Sendero



    • Produktionsland: Chile
      Produktion: George Von Knorring
      Erscheinungsjahr: 2016
      Regie: Lucio A. Rojas
      Drehbuch: Lucio A. Rojas
      Kamera: Javiera Farfán
      Schnitt: Lucio A. Rojas und Cristian Toledo
      Visuelle Effekte: Matías Hagemann
      Budget: ca. - 150.000 US $
      Musik: Felipe Yaluff
      Länge: ca. 85 Minuten
      Freigabe: -

      Darsteller:

      Andrea García-Huidobro
      Diego Casanueva
      Sofía García
      Tomás Vidiella
      Javiera Hernández

      Handlung:

      Ana (Andrea García-Huidobro) hat ein Stipendium im Ausland bekommen, Grund genug eine Feier zu organisieren.
      Mit Freunden reist sie aufs Land, während der Fahrt helfen sie einer verletzten Frau an der Strasse.
      Ein Fehler, lokale Politiker machen von nun an jagd auf die Gruppe, diese muss Entscheidungen treffen, notalls auch gegen die eigene Gruppe.
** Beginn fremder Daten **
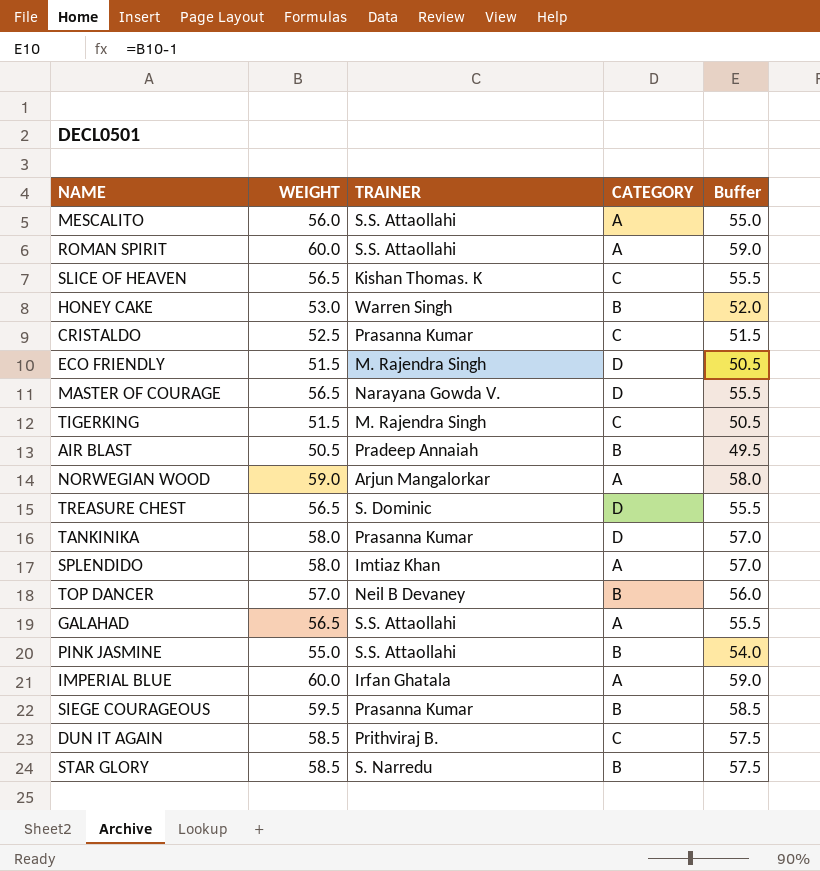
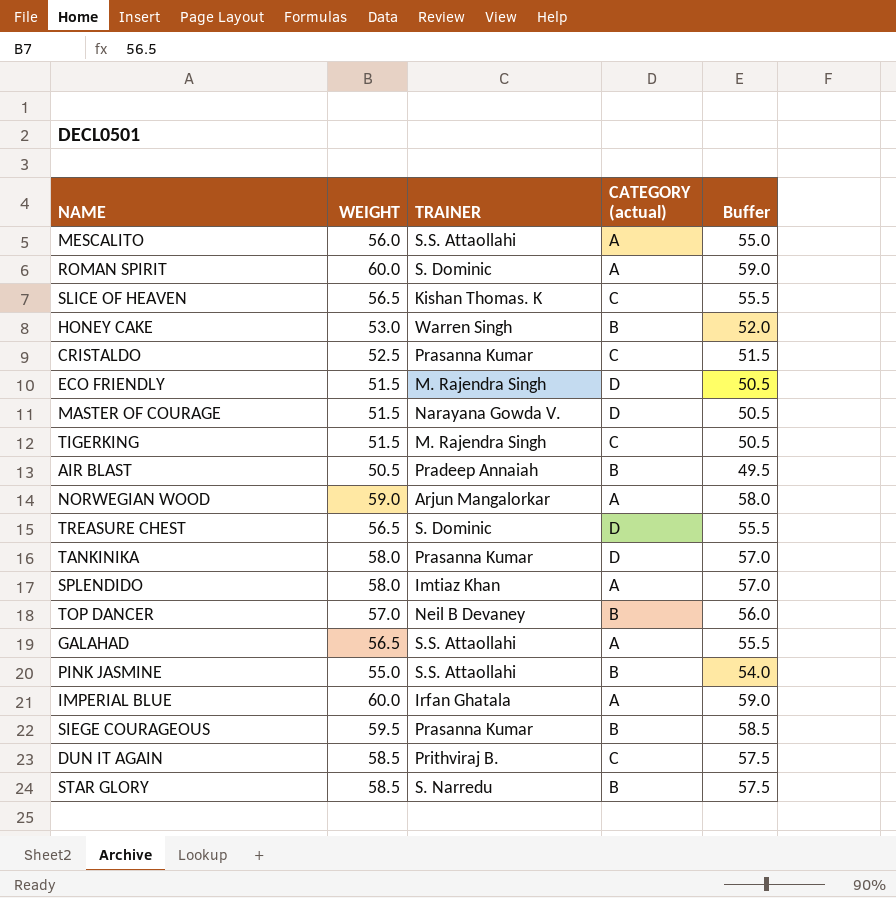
column name: CATEGORY -> CATEGORY (actual)
ROMAN SPIRIT | TRAINER: S.S. Attaollahi -> S. Dominic
MASTER OF COURAGE | WEIGHT: 56.5 -> 51.5
MASTER OF COURAGE | Buffer: 55.5 -> 50.5

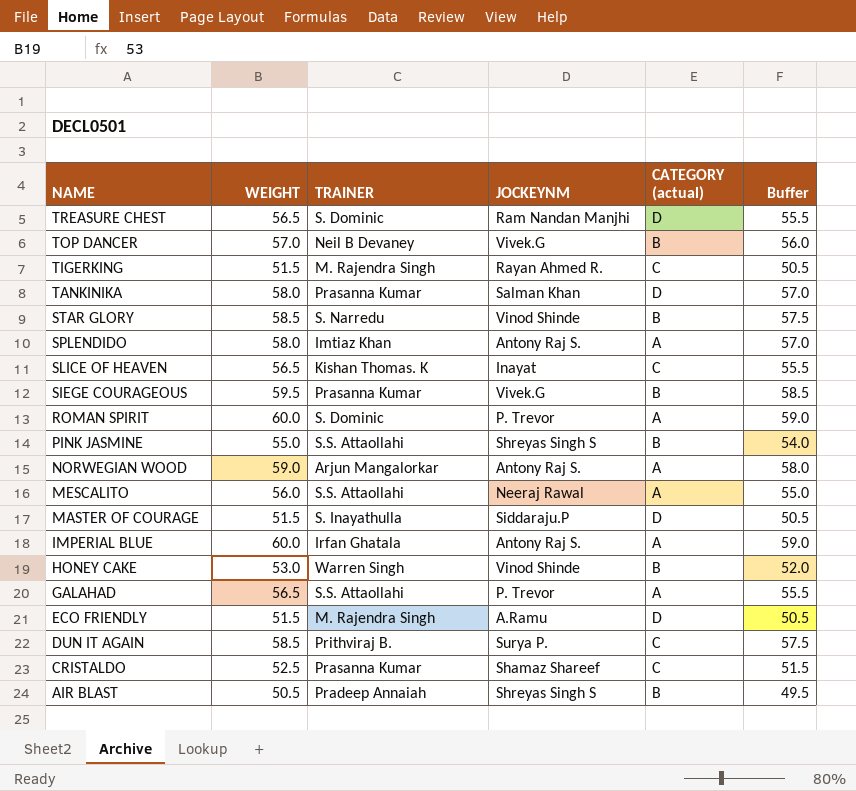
row order: none -> NAME descending
column JOCKEYNM | position: none -> 4
MASTER OF COURAGE | TRAINER: Narayana Gowda V. -> S. Inayathulla

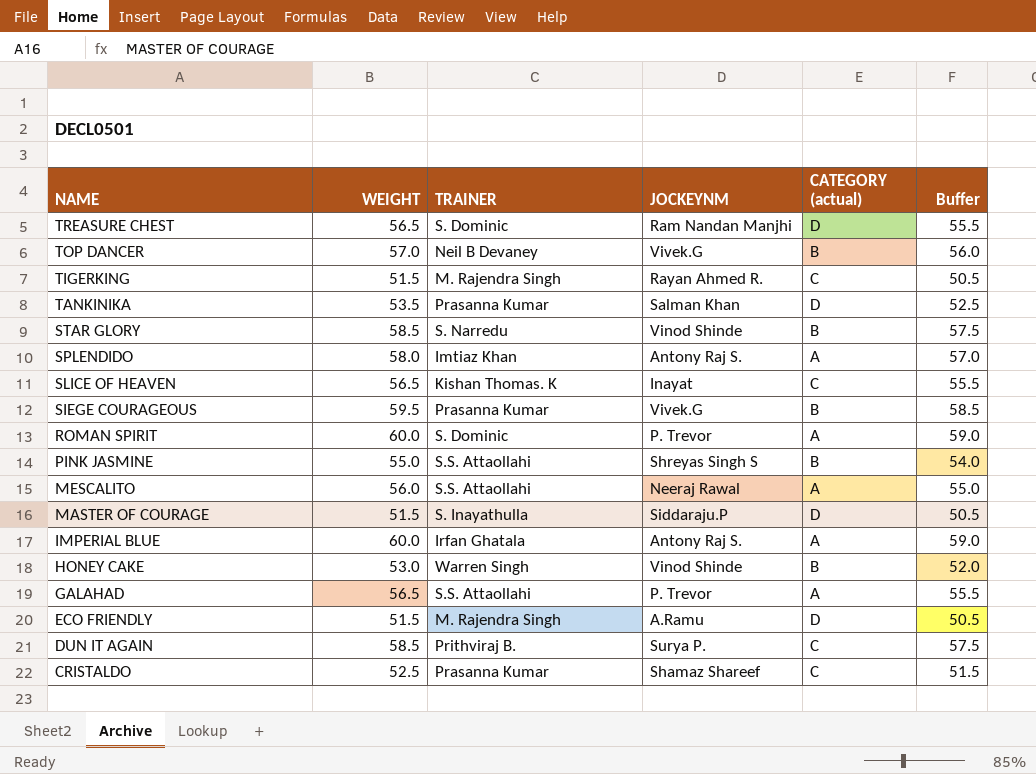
row NORWEGIAN WOOD: 59.0 | Arjun Mangalorkar | Antony Raj S. | A | 58.0 -> none
row AIR BLAST: 50.5 | Pradeep Annaiah | Shreyas Singh S | B | 49.5 -> none
TANKINIKA | WEIGHT: 58.0 -> 53.5
TANKINIKA | Buffer: 57.0 -> 52.5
      Österreich Fassung: 09.06.2017
      So viele Frauen und so wenig Zeit....
      Mein Herz gehört nur meiner Mama und dem...
    • Die Synthesizer brummen hier verstörend daher und halten einen zumindest bis zum Schluß wach. Das schlimmste an dem Film ist die deutsche Synchro, ich will nicht wissen, wo Shock immer diese deutschen Synchronsprecher herbestellt. Die Kameraarbeit ist verwackelt sobald etwas Action aufkommt, als ob jemand die Kamera davor hält und im Film dabei ist und einige Auseinandersetzungen sieht man somit nicht richtig. Es gibt ein paar Splattereffekte, die technisch gut umgesetzt sind wie Hand- und eine Kopf-Zertrümmerungen, es kommt aber zu wenig vor, um den Gorekuchen saftig genug zu machen. Der Film hat ausreichend Auseinandersetzungen, auch unter den Opfern, aber es kommt immer wieder zu Hängern. Die Bildqualität ist beschieden, es kommt keine Atmosphäre auf, es wirkt einfach zu blass von der Bildschärfe her.

      Die Story! Das die Hinterwälder zivilisierte Opfer zur Fortpflanzung einfangen sollen, hat keine Eigenheiten zu bieten und wirkt mit dem recht schwach wirkenden Cast auch zu beliebig, zumal das Charakterverhalten der Hinterwäldler das ein oder andere mal fragwürdig erscheint, wie im Finale vor allem zu sehen und man fiebert mit ihnen nicht mit.

      Es ist kein totaler Reinfall, aber ist selbst für einen Abend einfach zu bescheiden, es gibt in dem Bereich zu viel besseres.